These examples and the assembly-line analogy have several aspects in common. All involve applying a sequence of operations (in the assembly line case it is installing the engine, installing the windshield, etc.) to each element in a sequence of data elements (in the assembly line, the cars). Although there may be ordering constraints on the operations on a single data element (for example, it might be necessary to install the engine before installing the hood), it is possible to perform different operations on different data elements simultaneously (for example, one can install the engine on one car while installing the hood on another.)

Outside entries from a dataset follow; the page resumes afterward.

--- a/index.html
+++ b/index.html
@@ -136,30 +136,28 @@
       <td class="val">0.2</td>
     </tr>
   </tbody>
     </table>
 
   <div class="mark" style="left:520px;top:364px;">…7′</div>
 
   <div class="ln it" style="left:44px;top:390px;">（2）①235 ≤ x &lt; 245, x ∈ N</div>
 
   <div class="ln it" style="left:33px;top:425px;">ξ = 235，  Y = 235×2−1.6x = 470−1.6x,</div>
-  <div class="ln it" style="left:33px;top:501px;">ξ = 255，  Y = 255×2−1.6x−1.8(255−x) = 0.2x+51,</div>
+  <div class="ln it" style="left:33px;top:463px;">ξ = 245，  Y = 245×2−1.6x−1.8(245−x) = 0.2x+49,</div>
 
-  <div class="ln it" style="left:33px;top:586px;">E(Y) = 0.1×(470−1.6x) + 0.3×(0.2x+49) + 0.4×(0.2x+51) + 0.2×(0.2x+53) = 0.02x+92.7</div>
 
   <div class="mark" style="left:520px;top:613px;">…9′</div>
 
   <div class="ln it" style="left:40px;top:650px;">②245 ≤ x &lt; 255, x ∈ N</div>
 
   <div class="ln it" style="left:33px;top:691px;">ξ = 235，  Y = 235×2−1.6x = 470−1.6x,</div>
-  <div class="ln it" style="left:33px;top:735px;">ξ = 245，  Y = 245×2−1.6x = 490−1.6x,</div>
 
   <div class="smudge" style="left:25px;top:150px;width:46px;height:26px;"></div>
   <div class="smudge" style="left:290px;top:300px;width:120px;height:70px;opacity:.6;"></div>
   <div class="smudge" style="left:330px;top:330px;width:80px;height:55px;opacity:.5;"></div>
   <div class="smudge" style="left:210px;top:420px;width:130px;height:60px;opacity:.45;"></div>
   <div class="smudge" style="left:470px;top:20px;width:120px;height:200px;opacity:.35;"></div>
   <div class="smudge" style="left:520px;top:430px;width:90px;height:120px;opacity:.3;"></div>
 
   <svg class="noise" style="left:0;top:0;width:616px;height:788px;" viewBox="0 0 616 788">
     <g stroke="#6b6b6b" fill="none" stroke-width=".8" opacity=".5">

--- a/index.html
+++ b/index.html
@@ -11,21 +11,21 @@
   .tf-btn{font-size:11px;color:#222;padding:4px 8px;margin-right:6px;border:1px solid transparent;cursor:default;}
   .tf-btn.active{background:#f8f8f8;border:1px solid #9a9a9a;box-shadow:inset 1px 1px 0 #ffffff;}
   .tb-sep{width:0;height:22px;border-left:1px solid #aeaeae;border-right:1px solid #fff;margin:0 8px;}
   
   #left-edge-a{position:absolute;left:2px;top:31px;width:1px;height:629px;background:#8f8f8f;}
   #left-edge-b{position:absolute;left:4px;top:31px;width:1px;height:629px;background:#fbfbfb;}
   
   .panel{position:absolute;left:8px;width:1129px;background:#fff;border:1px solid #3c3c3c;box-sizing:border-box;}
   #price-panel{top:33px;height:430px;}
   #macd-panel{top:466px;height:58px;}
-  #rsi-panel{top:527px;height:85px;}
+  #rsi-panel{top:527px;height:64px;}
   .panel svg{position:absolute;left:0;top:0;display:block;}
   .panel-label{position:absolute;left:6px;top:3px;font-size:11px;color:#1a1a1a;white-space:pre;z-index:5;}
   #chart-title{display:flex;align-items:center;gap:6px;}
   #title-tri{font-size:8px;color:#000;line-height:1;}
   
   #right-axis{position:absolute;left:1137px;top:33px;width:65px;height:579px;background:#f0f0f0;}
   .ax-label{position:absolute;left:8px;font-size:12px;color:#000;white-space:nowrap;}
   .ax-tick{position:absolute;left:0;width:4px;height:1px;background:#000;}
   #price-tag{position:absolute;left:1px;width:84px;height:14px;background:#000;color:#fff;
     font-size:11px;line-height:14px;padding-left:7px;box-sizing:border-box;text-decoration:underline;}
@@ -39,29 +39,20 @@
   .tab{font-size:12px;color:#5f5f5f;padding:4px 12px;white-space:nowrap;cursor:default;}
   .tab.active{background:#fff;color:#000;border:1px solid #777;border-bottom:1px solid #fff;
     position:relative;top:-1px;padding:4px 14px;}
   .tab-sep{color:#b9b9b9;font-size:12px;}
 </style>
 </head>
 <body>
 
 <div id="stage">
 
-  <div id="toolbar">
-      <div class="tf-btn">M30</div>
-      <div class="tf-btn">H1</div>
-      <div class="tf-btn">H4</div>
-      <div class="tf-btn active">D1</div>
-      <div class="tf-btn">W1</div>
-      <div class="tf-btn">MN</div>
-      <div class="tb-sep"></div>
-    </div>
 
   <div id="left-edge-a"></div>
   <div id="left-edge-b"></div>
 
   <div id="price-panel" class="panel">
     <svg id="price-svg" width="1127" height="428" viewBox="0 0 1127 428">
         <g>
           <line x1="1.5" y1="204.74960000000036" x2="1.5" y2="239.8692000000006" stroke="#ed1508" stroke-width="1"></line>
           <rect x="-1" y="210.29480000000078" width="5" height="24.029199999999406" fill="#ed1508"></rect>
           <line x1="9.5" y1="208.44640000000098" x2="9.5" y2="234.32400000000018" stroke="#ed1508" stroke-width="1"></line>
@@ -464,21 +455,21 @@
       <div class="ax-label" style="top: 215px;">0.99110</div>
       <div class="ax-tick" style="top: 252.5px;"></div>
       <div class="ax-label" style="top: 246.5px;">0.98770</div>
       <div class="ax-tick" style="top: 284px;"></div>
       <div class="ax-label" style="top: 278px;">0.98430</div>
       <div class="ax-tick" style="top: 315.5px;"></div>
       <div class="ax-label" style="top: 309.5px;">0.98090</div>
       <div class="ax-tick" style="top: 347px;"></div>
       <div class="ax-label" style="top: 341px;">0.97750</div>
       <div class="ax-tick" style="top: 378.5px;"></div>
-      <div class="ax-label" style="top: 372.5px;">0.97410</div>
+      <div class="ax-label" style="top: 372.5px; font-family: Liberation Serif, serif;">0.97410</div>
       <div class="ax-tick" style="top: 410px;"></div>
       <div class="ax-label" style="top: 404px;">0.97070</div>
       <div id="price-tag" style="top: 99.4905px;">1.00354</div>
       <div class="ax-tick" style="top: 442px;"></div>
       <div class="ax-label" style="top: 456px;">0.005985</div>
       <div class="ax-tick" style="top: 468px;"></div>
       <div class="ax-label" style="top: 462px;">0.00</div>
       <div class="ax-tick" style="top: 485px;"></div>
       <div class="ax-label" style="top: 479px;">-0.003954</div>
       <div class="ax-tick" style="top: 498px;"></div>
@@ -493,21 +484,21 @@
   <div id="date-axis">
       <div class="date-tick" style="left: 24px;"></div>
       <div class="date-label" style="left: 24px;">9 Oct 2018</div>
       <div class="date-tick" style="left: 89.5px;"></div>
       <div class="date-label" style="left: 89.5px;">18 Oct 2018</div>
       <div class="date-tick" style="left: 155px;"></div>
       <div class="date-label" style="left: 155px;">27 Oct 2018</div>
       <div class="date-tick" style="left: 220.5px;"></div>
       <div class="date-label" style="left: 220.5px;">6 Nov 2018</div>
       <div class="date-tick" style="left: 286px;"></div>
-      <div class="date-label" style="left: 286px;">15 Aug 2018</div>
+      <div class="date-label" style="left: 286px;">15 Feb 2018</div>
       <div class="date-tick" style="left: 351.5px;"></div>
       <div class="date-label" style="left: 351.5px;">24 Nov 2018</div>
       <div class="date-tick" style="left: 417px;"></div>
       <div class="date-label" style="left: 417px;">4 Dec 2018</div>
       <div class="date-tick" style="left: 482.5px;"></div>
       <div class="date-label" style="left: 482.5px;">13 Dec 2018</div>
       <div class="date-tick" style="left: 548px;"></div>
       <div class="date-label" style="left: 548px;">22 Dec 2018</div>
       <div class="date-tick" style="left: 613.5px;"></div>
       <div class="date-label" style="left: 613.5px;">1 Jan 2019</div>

The possibility of simultaneously performing different operations on different data elements is the potential concurrency this pattern exploits. In terms of the analysis described in the Finding Concurrency patterns, each task consists of repeatedly applying an operation to a data element (analogous to an assembly-line worker installing a component), and the dependencies among tasks are ordering constraints enforcing the order in which operations must be performed on each data element (analogous to installing the engine before the hood).

#### Forces

• A good solution should make it simple to express the ordering constraints. The ordering constraints in this problem are simple and regular and lend themselves to being expressed in terms of data flowing through a pipeline.

• The target platform can include special-purpose hardware that can perform some of the desired operations.

• In some applications, future additions, modifications, or reordering of the stages in the pipeline are expected.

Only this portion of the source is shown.